**Exercise prompt:**
Repeat each entry as written, dropping any picture you find.

**Entries provided:**

=== Begin Enclosure ===

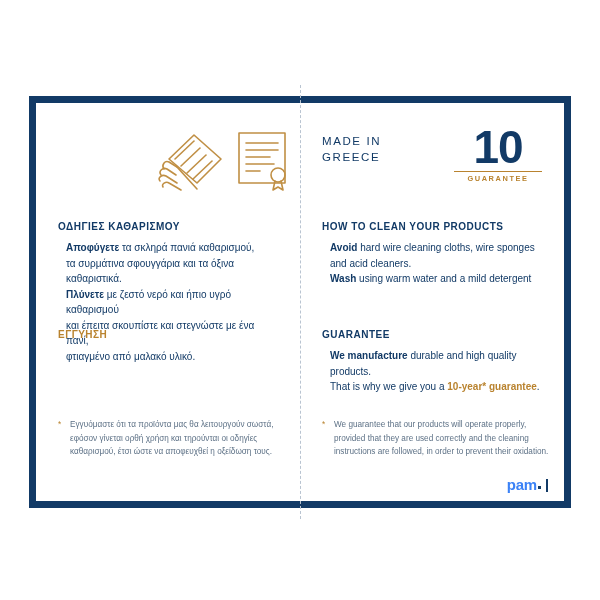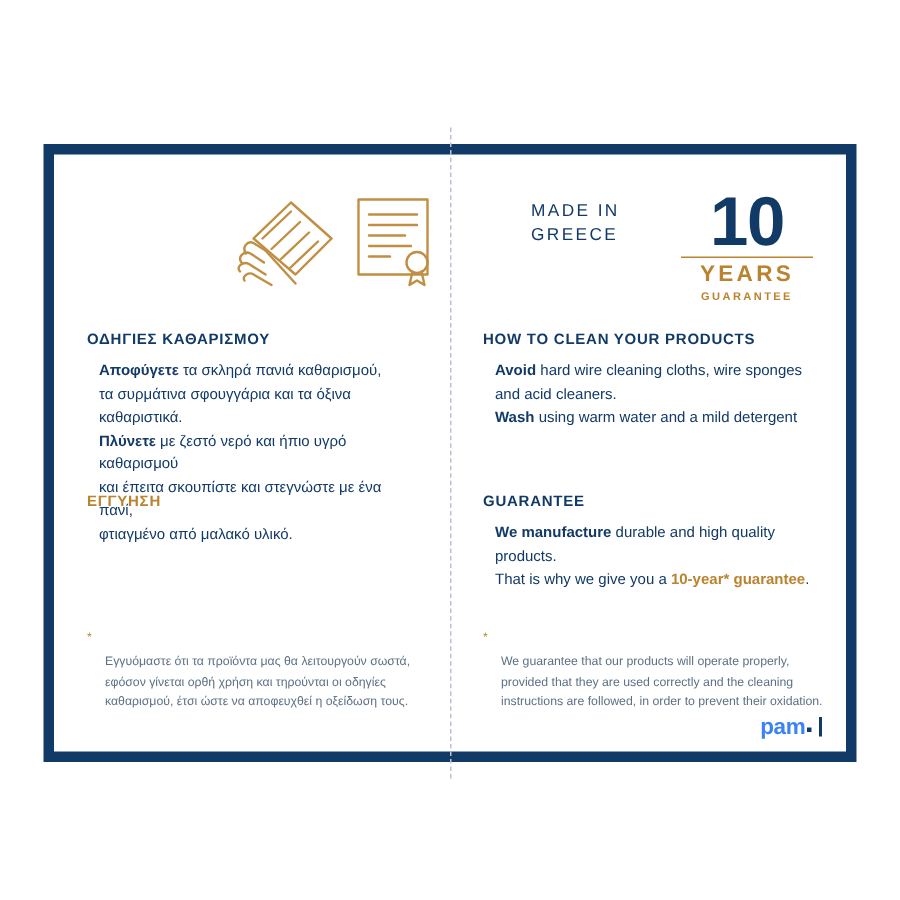--- a/index.html
+++ b/index.html
@@ -267,7 +267,7 @@
 
       <div class="col col-right">
 
-        <div class="made-in" style="white-space:pre-line;margin-left:32px;">MADE IN
+        <div class="made-in" style="white-space:pre-line;">MADE IN
 GREECE</div>
 
         <div class="badge">

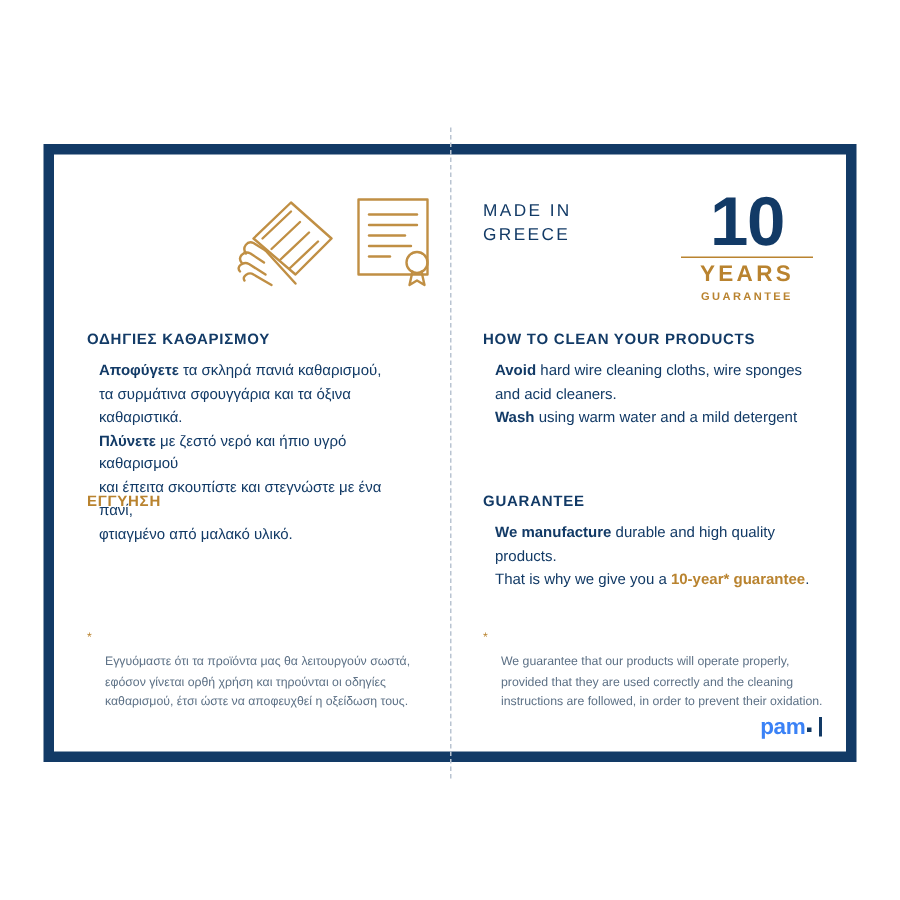--- a/index.html
+++ b/index.html
@@ -273,7 +273,6 @@
         <div class="badge">
           <div class="num">10</div>
           <div class="rule"></div>
-          <div class="years">YEARS</div>
           <div class="guarantee">GUARANTEE</div>
         </div>
 

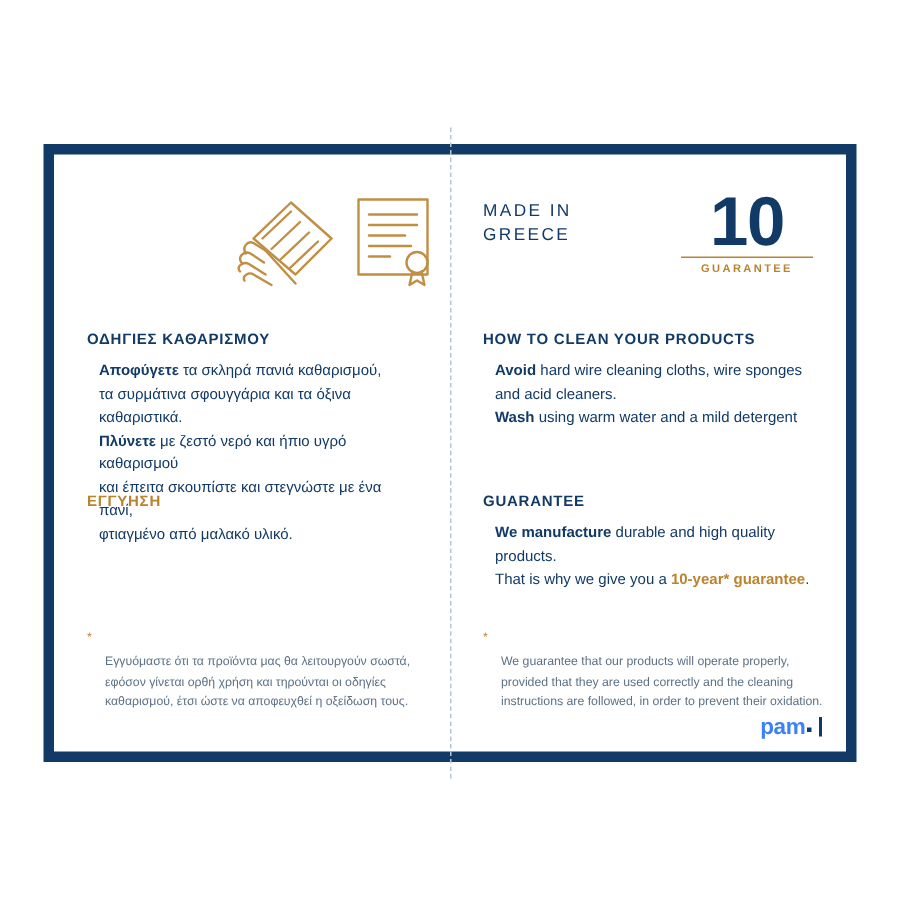--- a/index.html
+++ b/index.html
@@ -173,7 +173,7 @@
     flex: 0 0 12px;
     color: #b9832f;
   }
-  .footnote .ftext { flex: 1; margin-top: 16px; }
+  .footnote .ftext { flex: 1; }
 
   
   .pam {

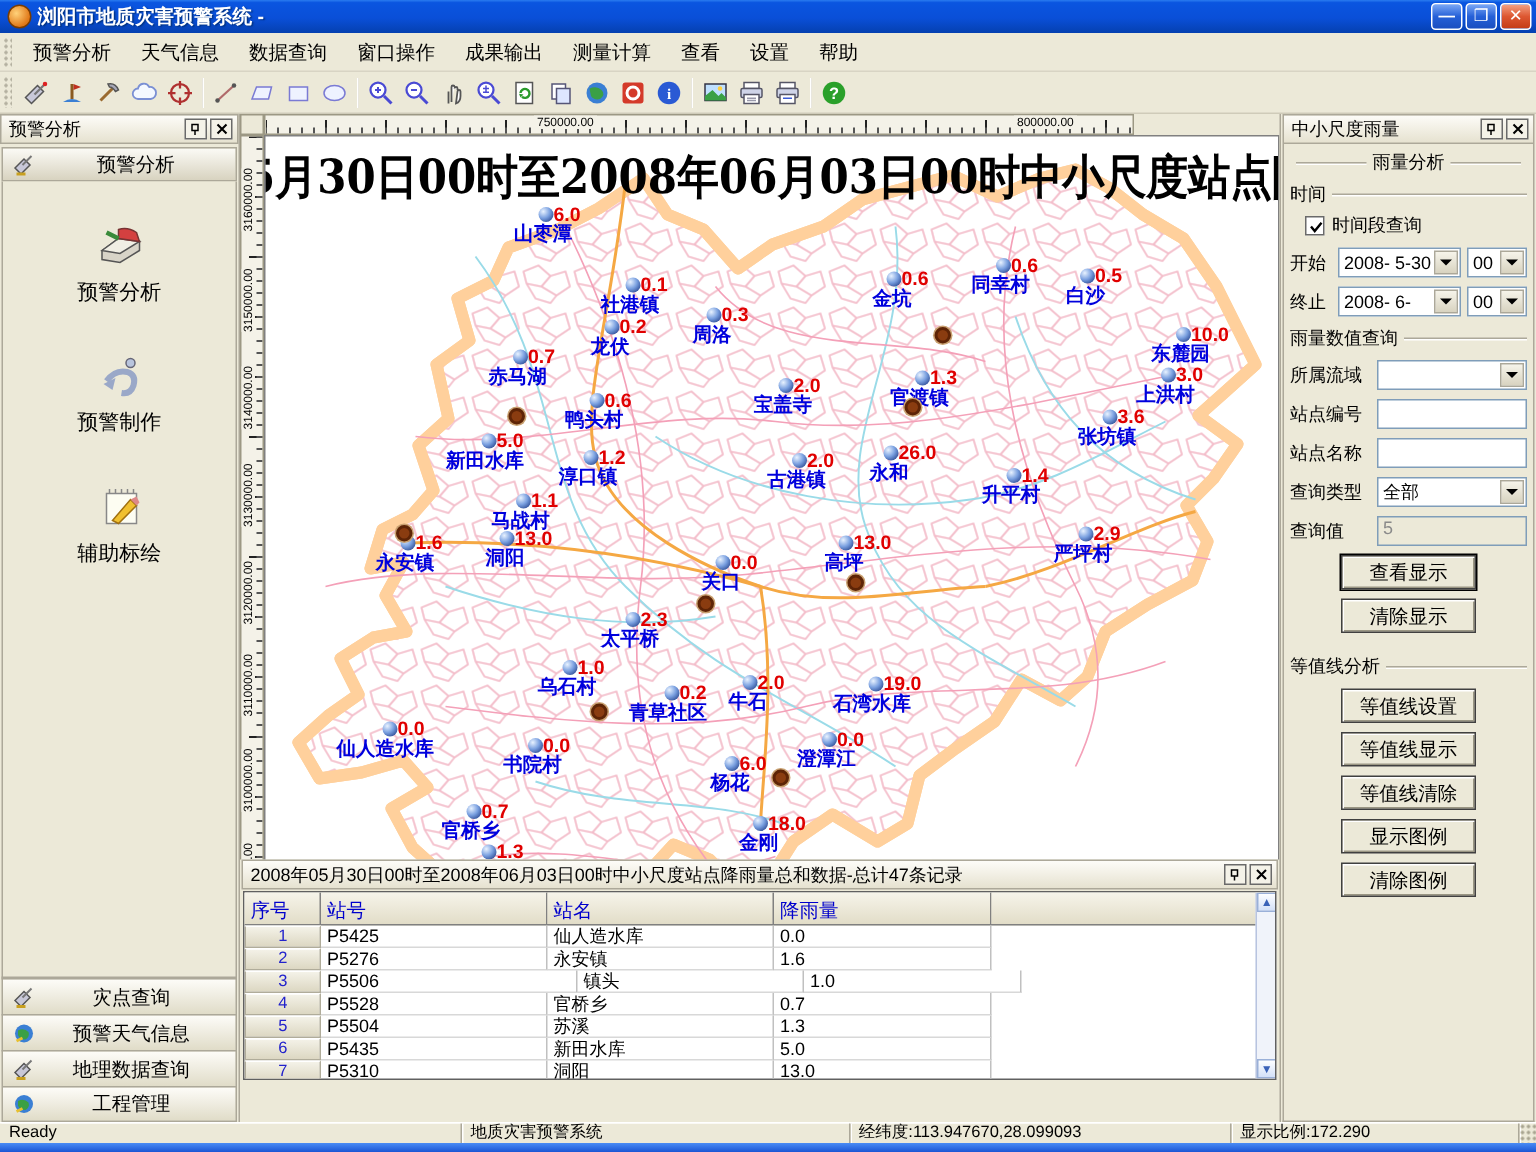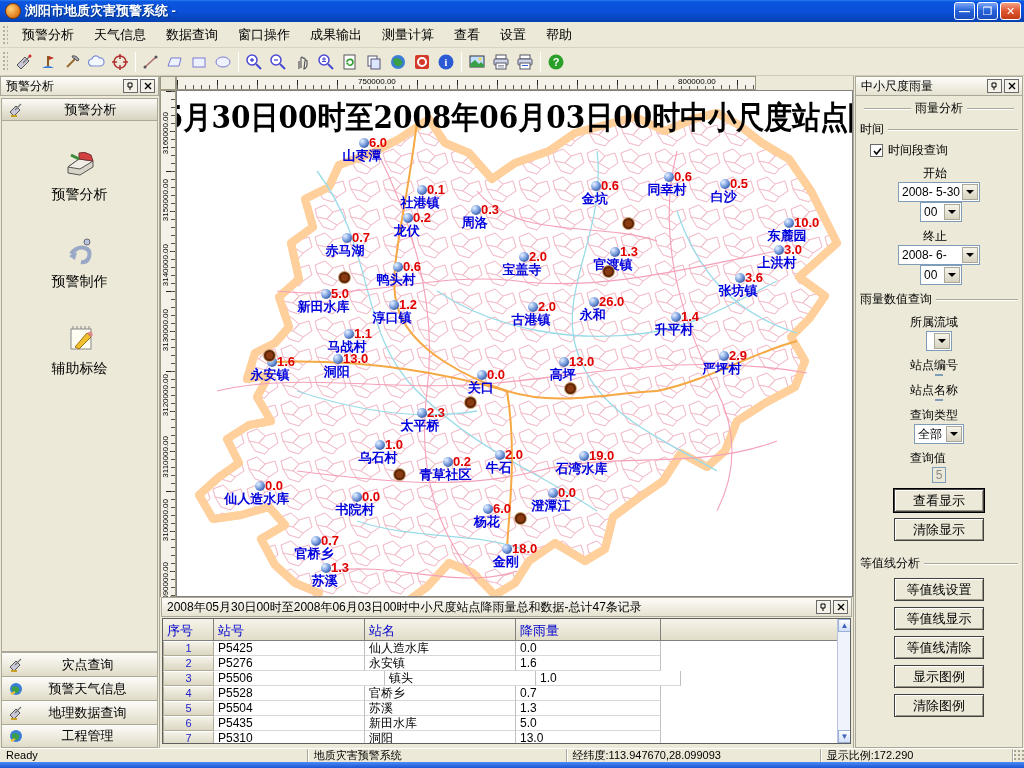--- a/index.html
+++ b/index.html
@@ -113,7 +113,7 @@
   .cb-row { display:flex; align-items:center; gap:5px; margin:4px 0 6px 10px; }
   .checkbox { width:13px; height:13px; background:#fff; border:1px solid #6a6a6a; position:relative; flex:none; }
   .checkbox svg { position:absolute; left:1px; top:1px; }
-  .field-row { display:flex; align-items:center; margin:6px 0;flex-direction:column; }
+  .field-row { display:flex; align-items:center; margin:6px 0; }
   .field-label { width:58px; font-size:12px; flex:none; white-space:nowrap; }
   .combo { height:20px; background:#ffffff; border:1px solid #7f9db9; display:flex; align-items:center; }
   .combo .combo-value { flex:1; font-size:12px; padding:0 3px; white-space:nowrap; overflow:hidden; }

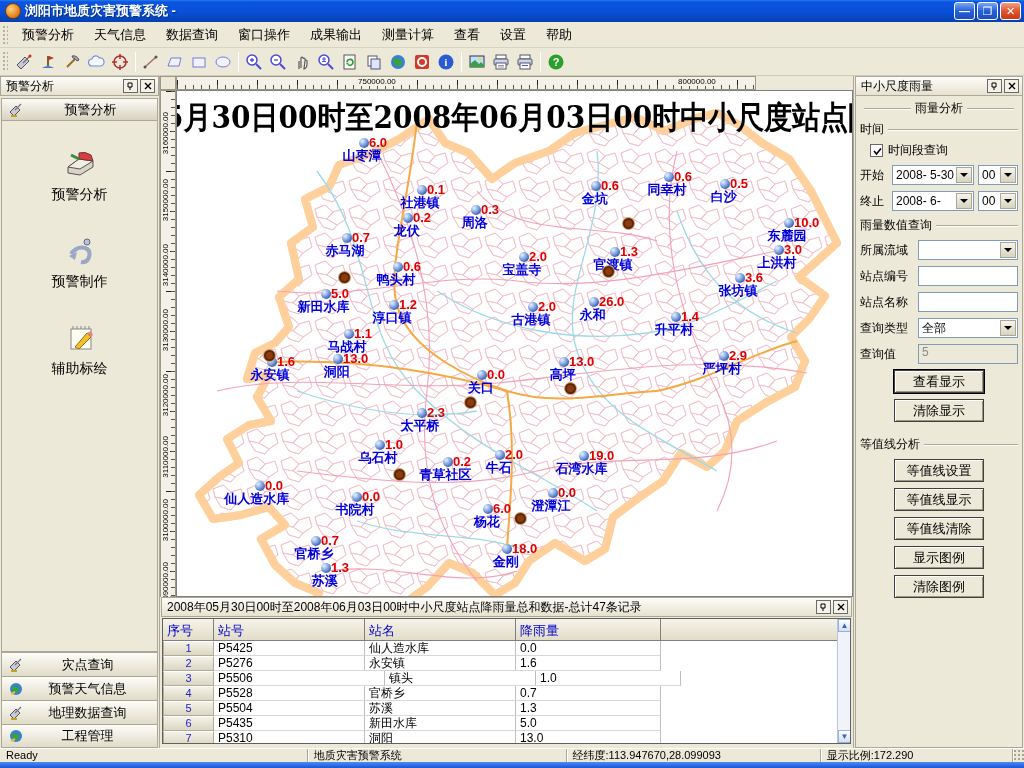--- a/index.html
+++ b/index.html
@@ -87,7 +87,7 @@
     background:#8a3c10; border:2px solid #5e2406; box-shadow:0 0 0 1px #c8a070; }
 
   
-  .table-region { position:absolute; left:160px; top:597px; width:693px; height:151px; background:#ece9d8; }
+  .table-region { position:absolute; left:160px; top:573px; width:693px; height:151px; background:#ece9d8; }
   .table-grid { position:absolute; left:2px; top:21px; right:2px; bottom:4px;
     border:1px solid #606060; background:#fff; overflow:hidden; }
   .tg-header { display:flex; height:22px; background:#ece9d8; border-bottom:1px solid #808080; }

=== End Enclosure ===

**Expected answer:**
--- a/index.html
+++ b/index.html
@@ -267,7 +267,7 @@
 
       <div class="col col-right">
 
-        <div class="made-in" style="white-space:pre-line;margin-left:32px;">MADE IN
+        <div class="made-in" style="white-space:pre-line;">MADE IN
 GREECE</div>
 
         <div class="badge">

--- a/index.html
+++ b/index.html
@@ -273,7 +273,6 @@
         <div class="badge">
           <div class="num">10</div>
           <div class="rule"></div>
-          <div class="years">YEARS</div>
           <div class="guarantee">GUARANTEE</div>
         </div>
 

--- a/index.html
+++ b/index.html
@@ -173,7 +173,7 @@
     flex: 0 0 12px;
     color: #b9832f;
   }
-  .footnote .ftext { flex: 1; margin-top: 16px; }
+  .footnote .ftext { flex: 1; }
 
   
   .pam {

--- a/index.html
+++ b/index.html
@@ -113,7 +113,7 @@
   .cb-row { display:flex; align-items:center; gap:5px; margin:4px 0 6px 10px; }
   .checkbox { width:13px; height:13px; background:#fff; border:1px solid #6a6a6a; position:relative; flex:none; }
   .checkbox svg { position:absolute; left:1px; top:1px; }
-  .field-row { display:flex; align-items:center; margin:6px 0;flex-direction:column; }
+  .field-row { display:flex; align-items:center; margin:6px 0; }
   .field-label { width:58px; font-size:12px; flex:none; white-space:nowrap; }
   .combo { height:20px; background:#ffffff; border:1px solid #7f9db9; display:flex; align-items:center; }
   .combo .combo-value { flex:1; font-size:12px; padding:0 3px; white-space:nowrap; overflow:hidden; }

--- a/index.html
+++ b/index.html
@@ -87,7 +87,7 @@
     background:#8a3c10; border:2px solid #5e2406; box-shadow:0 0 0 1px #c8a070; }
 
   
-  .table-region { position:absolute; left:160px; top:597px; width:693px; height:151px; background:#ece9d8; }
+  .table-region { position:absolute; left:160px; top:573px; width:693px; height:151px; background:#ece9d8; }
   .table-grid { position:absolute; left:2px; top:21px; right:2px; bottom:4px;
     border:1px solid #606060; background:#fff; overflow:hidden; }
   .tg-header { display:flex; height:22px; background:#ece9d8; border-bottom:1px solid #808080; }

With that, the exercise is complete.